Enhanced surface properties and wettability of zirconia-hydroxyapatite-poly(acrylic acid) nanocomposites for dental applications.

INTRODUCTION

Dentine demineralization is a key factor in dental caries and structural deterioration, necessitating the development of effective restorative approaches. Hydroxyapatite (HA) and zirconia (Zr) are widely used in dentistry due to their biocompatibility and mechanical strength; however, their individual remineralization potential is limited by poor surface characteristics.
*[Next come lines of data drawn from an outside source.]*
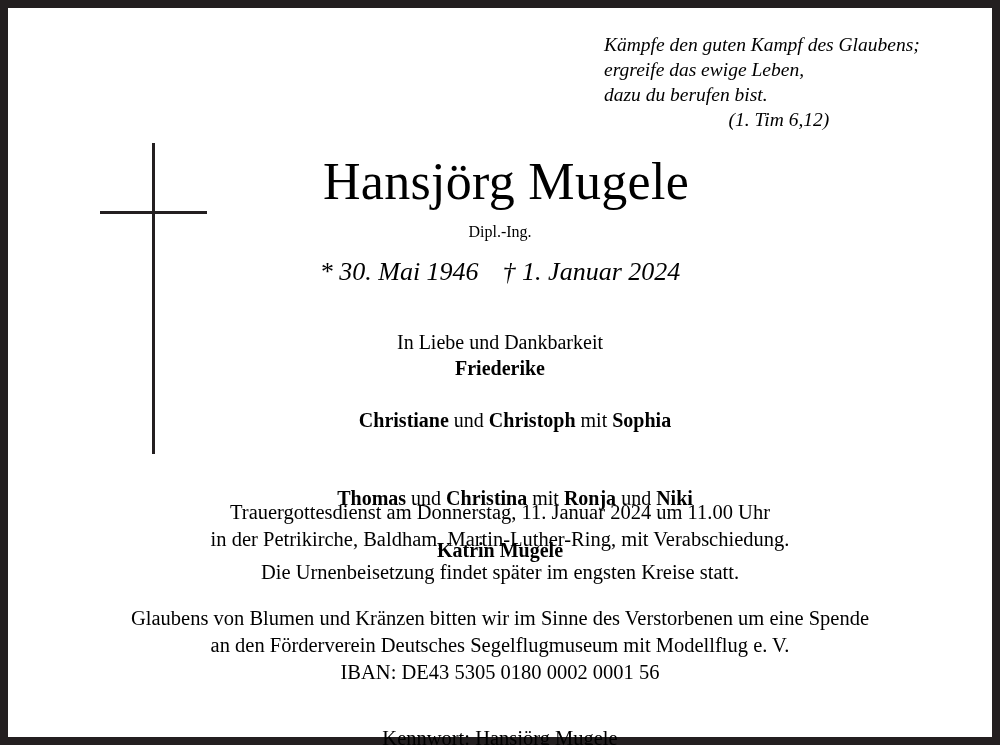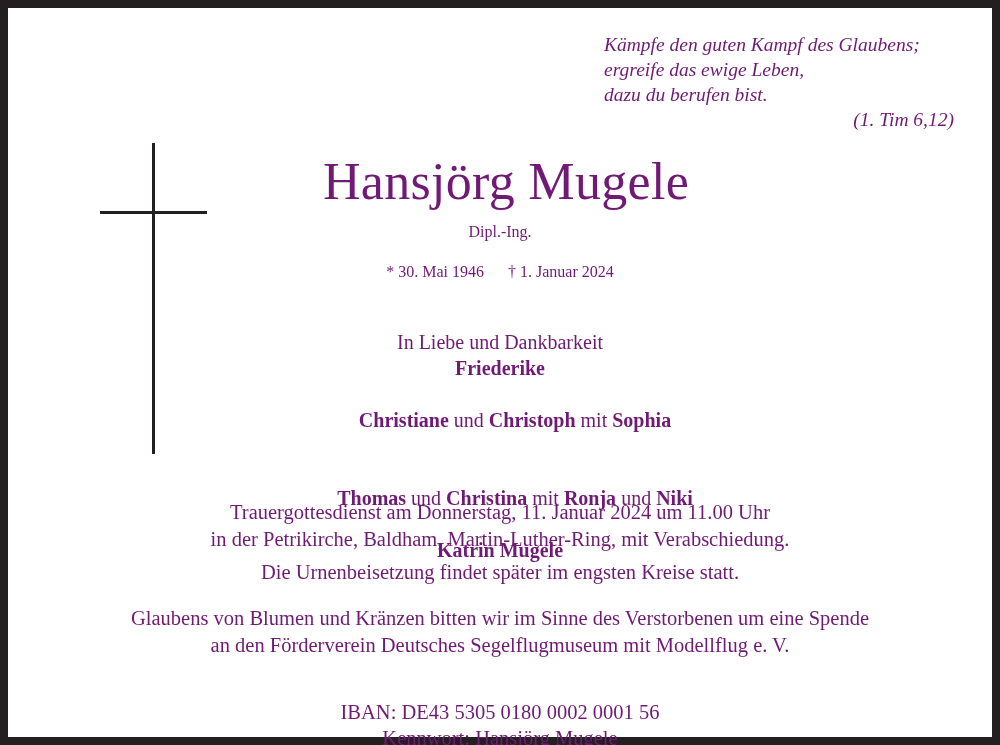"Kämpfe den guten Kampf des" .page { color: #701a75 -> #000000 }
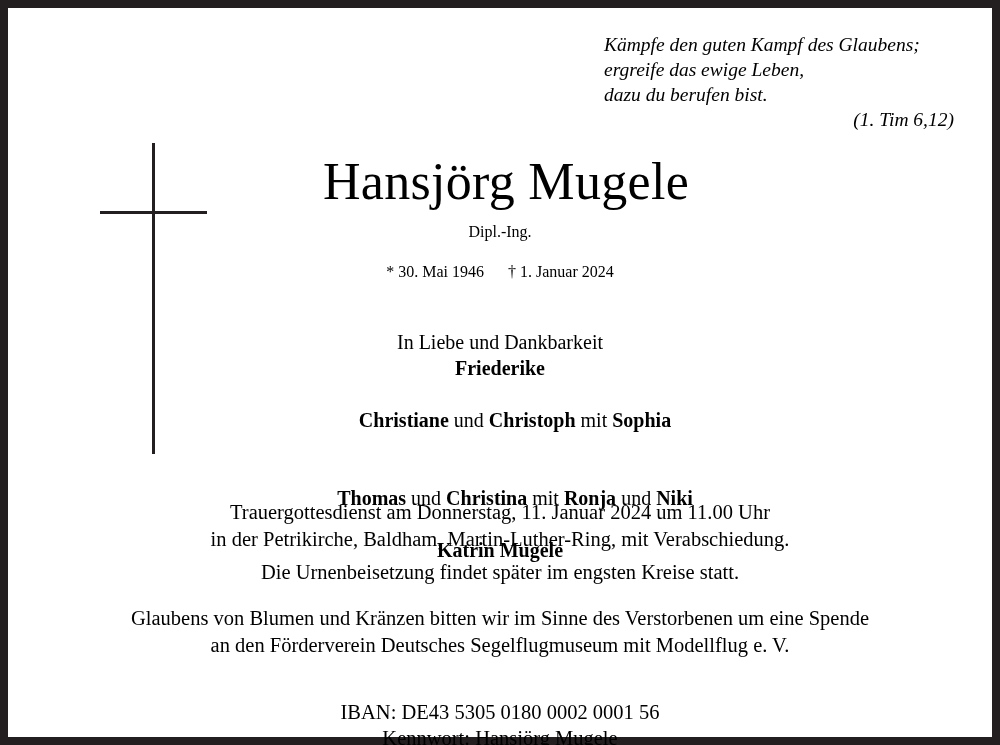"(1. Tim 6,12)" .verse .ref { text-align: right -> center }
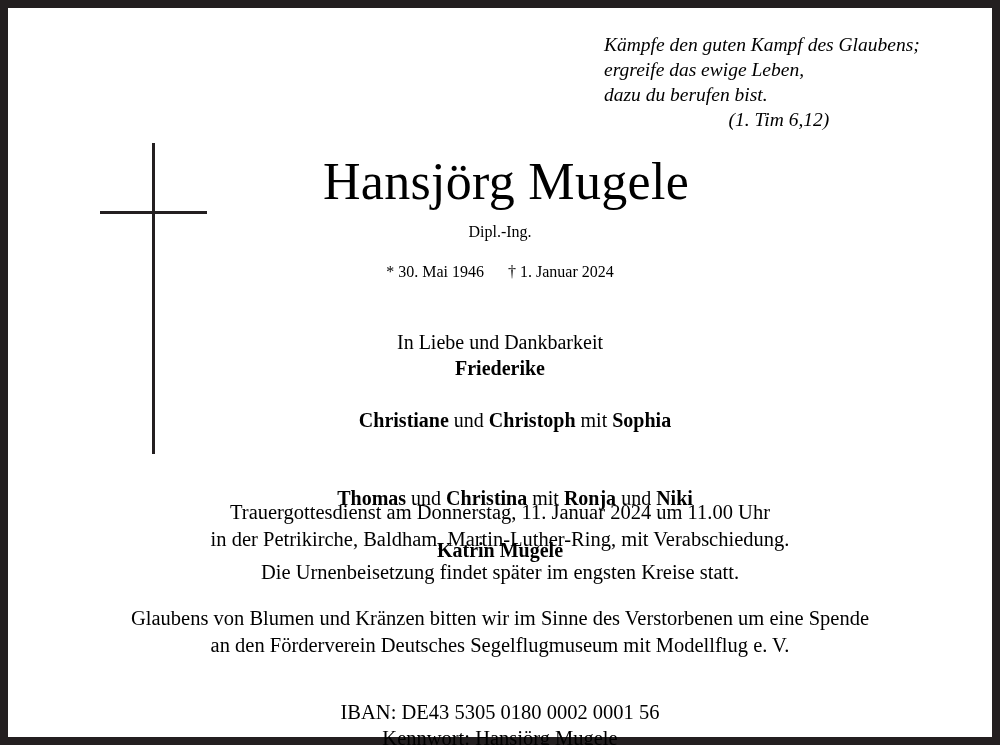"* 30. Mai 1946 †" .dates { font-size: 16px -> 26px; font-style: none -> italic }
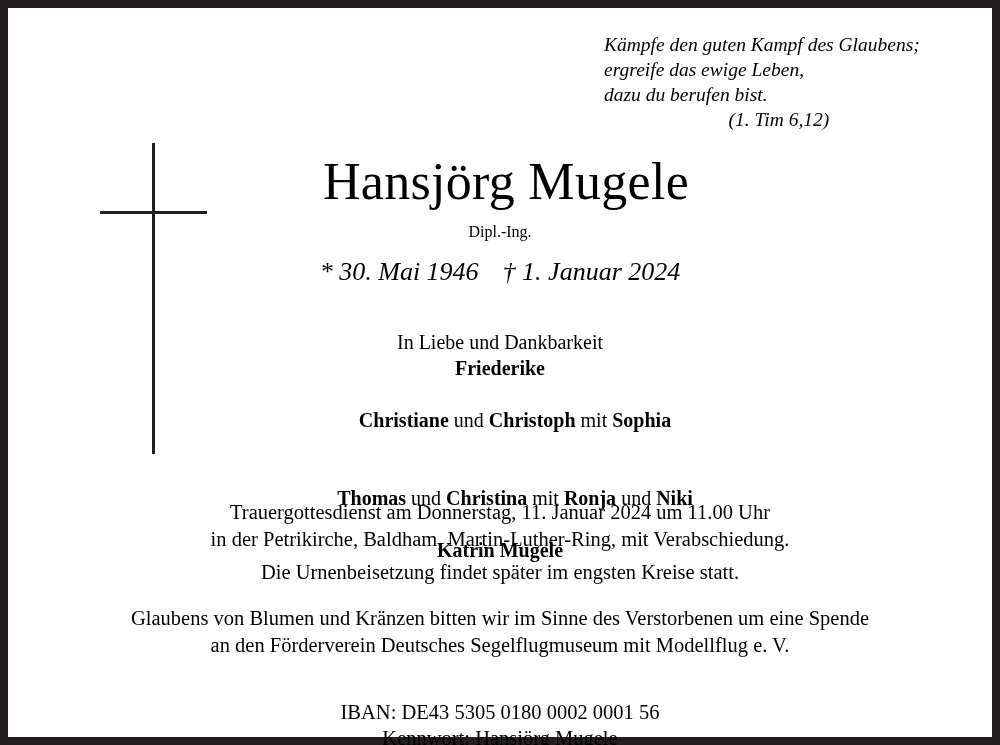"IBAN: DE43 5305 0180 0002" div.line { margin-top: 40px -> none }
Polyacrylic acid (PAA), a biocompatible polymer, can be incorporated as a surface modifier to enhance the remineralization ability and interfacial properties of HA-Zr based restorative materials.

MATERIALS AND METHODS

In this study, PAA modified hydroxyapatite-zirconia (HA-Zr) nanocomposite (HA-Zr-PAA) was synthesized and characterized. X-ray diffraction (XRD) analysis was performed to confirm phase purity and crystallite size. Fourier transform infrared spectroscopy (FTIR) was used for functional group analysis. Vickers microhardness testing evaluated mechanical properties, while surface roughness and wettability studies assessed the surface characteristics relevant to remineralization.

RESULTS

XRD confirmed phase pure HA with an average crystallite size of 34.11 nm and the presence of ZrO peaks, indicating successful zirconia incorporation without secondary phases. FTIR analysis revealed the integration of HA, Zr, and PAA functional groups. Vickers microhardness improved from 224.45 MPa for HA to 285.67 MPa for HA-Zr-PAA, indicating enhanced mechanical strength. Surface roughness and wettability studies demonstrated increased surface roughness and hydrophilicity, promoting bioactive ion remineralization on dentine surfaces.

CONCLUSION

These integrated structural, mechanical, and surface modifications demonstrate that HA-Zr-PAA is a promising candidate for dentine remineralization and durable restorative dental applications.